Display refresh controller 60 generates all of the video timing necessary to maintain continuous display refreshes. It also generates the memory addresses (the "Refresh Address" indicated in FIG. 10) needed to read pixels from the video data ports of the VRAMs comprising frame buffer 54.

Data router 62 receives the 32-bit host data from bus interface 58 and performs the data routing operation needed to support host accesses of 24-bit pixels in 32-bit frame buffer 54.

Memory controller 64 receives the Host Address signals from bus interface 58 (the host addresses) and the Refresh Address signals from display refresh controller 60, and generates all the memory accesses to frame buffer 54 for both host access and display refresh. It performs the translation between the host addresses and internal memory addresses ("IMAs"), converts the IMAs into memory addresses (by decomposing the IMAs into row and column components), and asserts the memory addresses to frame buffer 54. It also generates the write enables (and corresponding CAS signals) needed to support host writes of 24-bit pixels into 32-bit wide frame buffer 54.

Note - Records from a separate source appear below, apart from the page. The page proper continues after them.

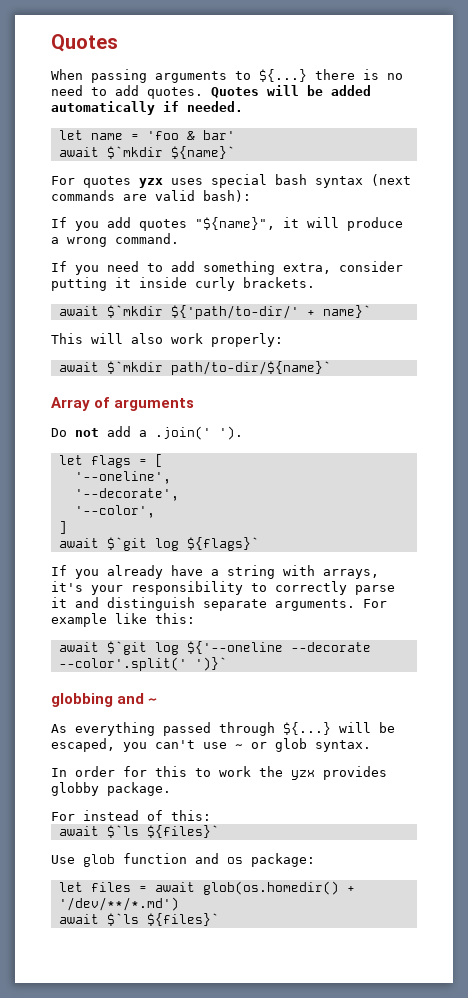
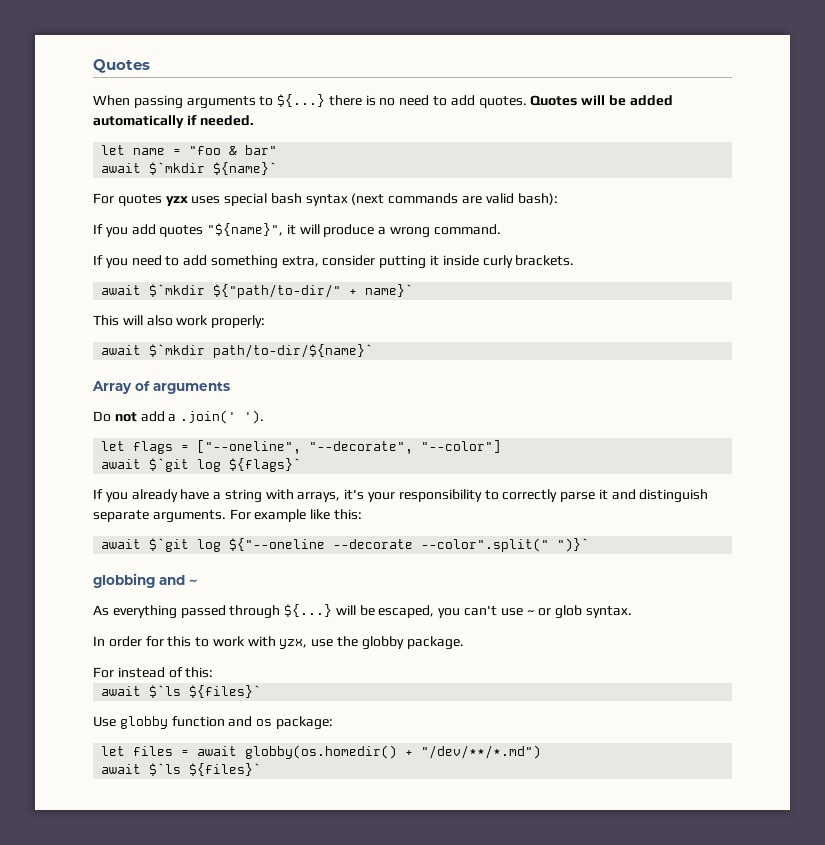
[146,130,235,140] 'foo & bar' -> [189,145,278,155] "foo & bar"
[170,305,299,319] ${'path/to-dir/' -> [213,284,342,298] ${"path/to-dir/"
[154,454,163,467] [74,471,171,484] [74,488,179,501] [74,505,155,518] [58,521,67,534] [ // '--oneline', // '--decorate', // '--color', // ] -> [197,440,502,454] ["--oneline", "--decorate", "--color"]
[186,641,371,654] [58,657,227,671] ${'--oneline --decorate --color'.split(' ')}` -> [229,538,590,552] ${"--oneline --decorate --color".split(" ")}`
[259,766,387,780] the yzx provides -> [247,636,359,649] with yzx, use the
[83,854,115,867] glob -> [119,716,168,729] globby
[202,881,355,895] [58,897,179,911] glob(os.homedir() + '/dev/**/*.md') -> [245,745,542,759] globby(os.homedir() + "/dev/**/*.md")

To generate the proper IMA from the incoming host address, memory controller 64 generates the block number (the quantity "HA<23:4>" described above with reference to FIG. 2) of the host address received from bus interface 58 (the least significant 24 bits of the host address received over bus 1, from which host address the most significant bits "1111 SSSS" have been discarded), multiplies the block number by three, and concatenates the product with the group number (the quantity "HA<3:4>" described above with reference to FIG. 2).

Memory controller 64 preferably includes circuits 70 and 72 (connected as shown in FIG. 11) for performing these operations. Additions are typically more efficiently implemented in digital circuitry than multiplications, and multiplication by two merely requires shifting the decimal place of the binary value. Thus, to multiply the block number by three, multiplier circuit 70 multiplies the block number by two, and addition circuit 72 then adds the block number to the output of circuit 70. The output of circuit 72 is concatenated with the group number.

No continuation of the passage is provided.